Anticipating Germany's surrender, Allen Dulles left his OSS station in Bern to begin plans for secret peace negotiations with Germany at  the Berlin station. In January 1945 Wisner was assigned to Berlin, as  second in command to Dulles. As the war in Europe was coming to a  close, the OSS would be disbanded in September 1945.

Wisner's previous assignment in Bucharest was left under the temporary command of his immediate subordinate, Major Robert Bishop, and this is where things really started to become interesting for the young officer, Lt. William H. Spector, whose name appears in recently declassified Top Secret files relating to certain events that occurred in the career of Major Bishop at this time.

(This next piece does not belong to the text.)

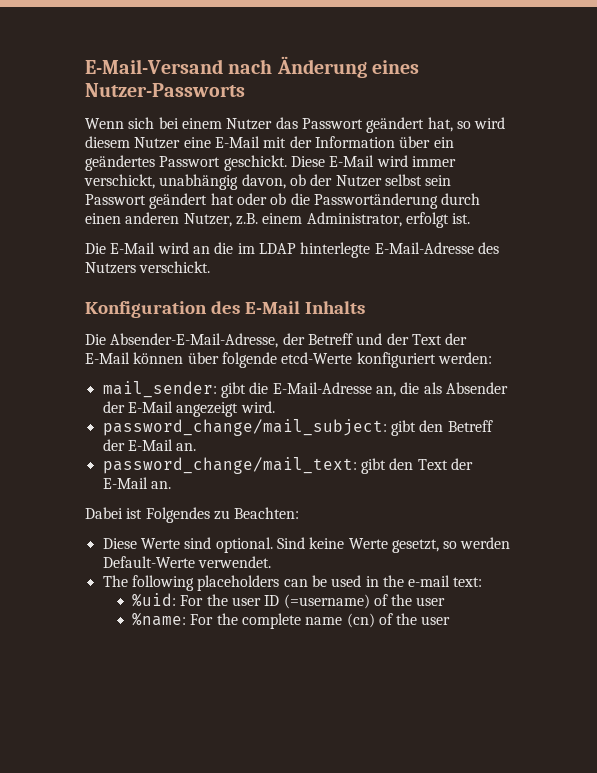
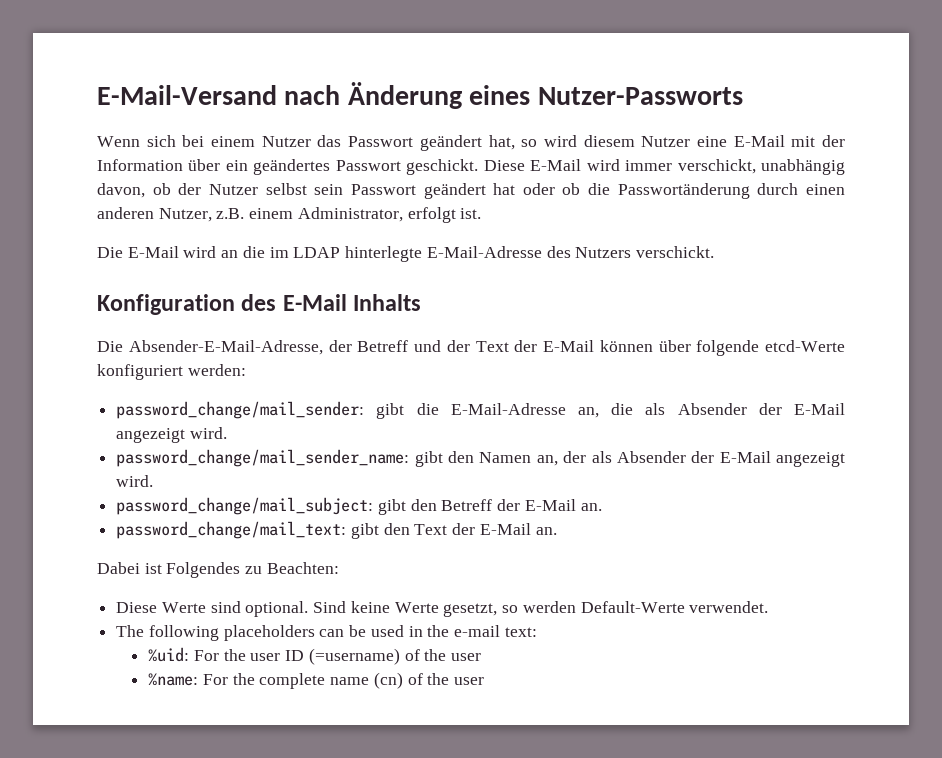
[102,381,217,398] mail_sender: -> [116,401,365,419] password_change/mail_sender:
(275, 407) none -> [116,449,845,467] [116,475,154,487] // password_change/mail_sender_name: gibt den Namen an, der als Absender der E-Mail angezeigt wird.

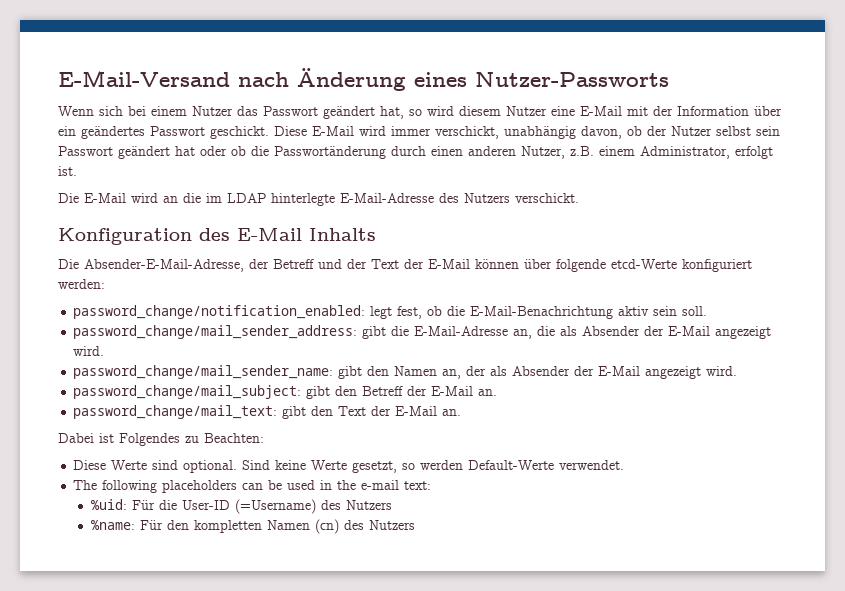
[116,401,365,419] password_change/mail_sender: -> [73,305,708,319] [73,325,358,339] password_change/notification_enabled: legt fest, ob die E-Mail-Benachrichtung aktiv sein soll. // password_change/mail_sender_address:
[193,648,481,665] [148,672,484,689] For the user ID (=username) of the user // %name: For the complete name (cn) of the user -> [131,499,392,514] [90,519,415,534] Für die User-ID (=Username) des Nutzers // %name: Für den kompletten Namen (cn) des Nutzers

Major Bishop and his boss, Frank Wisner, had worked long and hard in developing Romanian intelligence agents who had penetrated Romania's Communist Party:
Many tons of German documents and film
Wisner served during the war as the self-confident and capable head of the OSS station in Bucharest. He was credited with masterminding a number of operations in the Balkans, including the pinpointing of the Ploesti oil fields in Romania for the massive raid the U.S. Air Force launched from Egypt. In September 1944 while in Romania, Wisner was informed by Romanian intelligence—which had penetrated the Romanian Communist Party undetected—that the Russians planned to impose Soviet-friendly regimes in Eastern Europe. Wisner wanted to act against the Soviet plans, but no one would allow him. Wisner's experiences with Russian forces in the Balkans laid the groundwork for a growing anticommunism that was reinforced during his tour of duty in postwar Germany. There he was second in command to Allen W. Dulles at the OSS station in Berlin. American intelligence agents often encountered hostility in their Soviet counterparts and were impeded in their missions in Russian-controlled areas. By the time the two men were recalled to the United States, Dulles had begun to sympathize with Wisner, who wanted to move on from searching for Nazis to finding out what the Communists were doing.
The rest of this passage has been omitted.